La bataille de la transformation
Au-delà du niveau des recettes directes, l'enjeu se joue sur la capacité du Sénégal à transformer ses ressources en économie productive. Mamoudou Ibra Kane insiste sur la nécessité de mettre en œuvre « résolument et concrètement » les stratégies de Gas to power et de Gas to industry. L'objectif est de faire des hydrocarbures un moteur d'électrification et d'industrialisation, et non une simple manne budgétaire. Le paradoxe est saisissant : le pays a déjà consacré 729 milliards de francs CFA aux subventions énergétiques, et ce montant pourrait dépasser les 1 000 milliards selon le ministre de l'Économie et des Finances. Autrement dit, l'État dépense davantage pour soutenir les prix de l'électricité que ce que le pétrole lui rapporte.
Cette situation n'est pas propre au Sénégal. Dans toute l'Afrique de l'Ouest, les pays producteurs peinent à convertir l'extraction en développement. Le Ghana, premier producteur de la région, continue de subir des délestages et une industrialisation limitée. Le Nigéria, malgré ses milliers de barils quotidiens, symbolise l'échec de la transformation. Le cas sénégalais, parce qu'il intervient après des décennies de projets avortés, attire une attention particulière : pour la première fois, la sous-région observe si un nouvel entrant peut éviter les pièges du modèle extractif.
La géopolitique régionale ajoute une couche d'incertitude. Alors que de grandes puissances se disputent l'accès aux ressources ouest-africaines, la faiblesse des recettes pétrolières réduit la marge de négociation de Dakar. Les accords signés avec des partenaires comme Woodside ou BP pour le GNL, conclus dans l'urgence du calendrier de production, ne prévoient que des taux de taxation limités. Le Sénégal peut-il renégocier ? Rien n'est moins sûr, à l'heure où la baisse des prix du brut mondial rend les contrats plus difficiles à rééquilibrer. La souveraineté énergétique, affichée par les autorités, reste donc suspendue à des équilibres internationaux que le pays ne maîtrise pas.
En définitive, le chemin parcouru depuis le début de l'exploitation, en juin 2024, révèle moins un échec qu'une réalité brutale : le pétrole ne remplacera pas les réformes structurelles. Les excédents commerciaux et les remboursements de dette montrent la contribution macroéconomique, mais ils ne répondent ni à la création d'emplois ni à la transformation industrielle. Les prochains mois seront décisifs pour juger si le Sénégal parvient à faire sortir ses ressources du sous-sol pour les installer dans son tissu productif. La seule certitude, aujourd'hui, est que les fantasmes de rente auront vécu.

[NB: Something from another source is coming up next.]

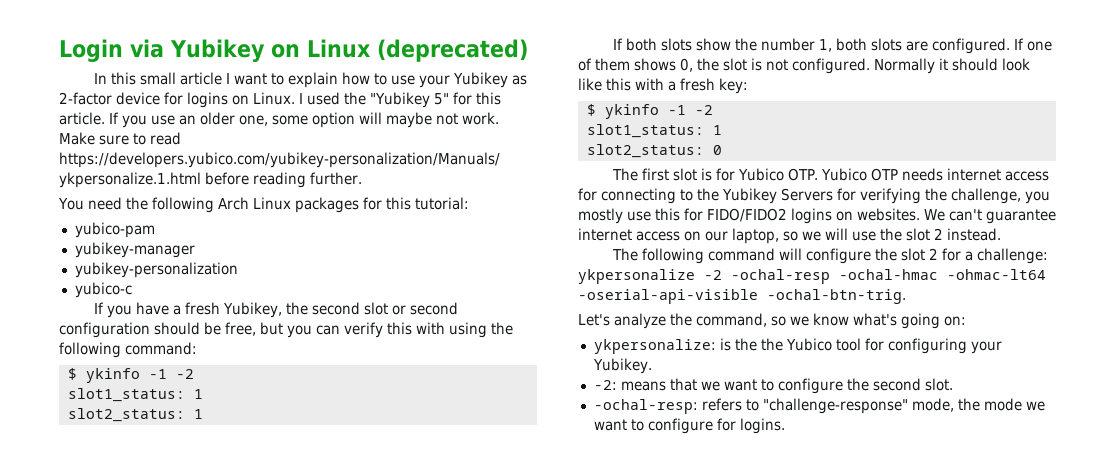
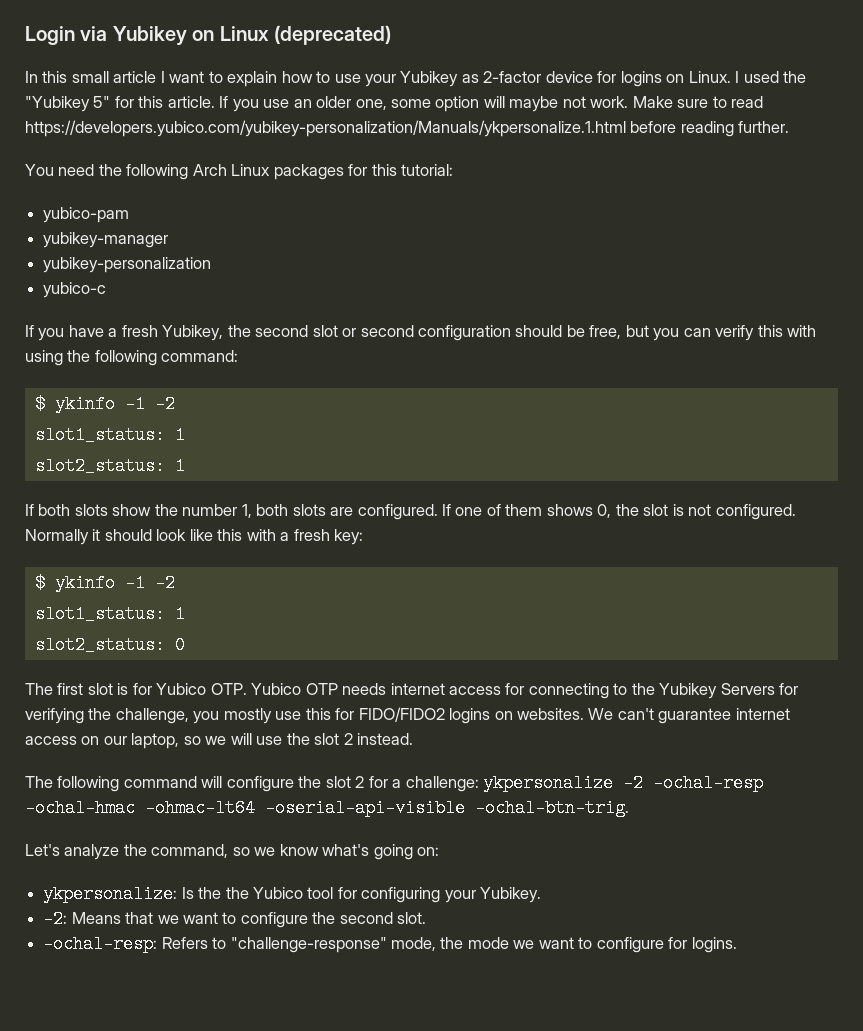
[719,338,731,351] is -> [181,887,194,899] Is
[620,381,666,391] means -> [71,912,121,924] Means
[701,398,742,411] refers -> [161,937,208,949] Refers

L'écart entre les 90 milliards projetés et les 700 milliards espérés n'est pas simplement un chiffre comptable : il redessine les contours de la souveraineté économique sénégalaise. Alors que d'autres pays de la région, comme le Ghana ou le Nigéria, offrent des exemples contrastés, la question reste entière : comment sortir des hydrocarbures autrement que par la rente ? Le débat, désormais ouvert à Dakar, trouve un écho dans toute l'Afrique de l'Ouest, où chaque État guette le moment où les promesses du sous-sol se transforment enfin en réalités pour les populations.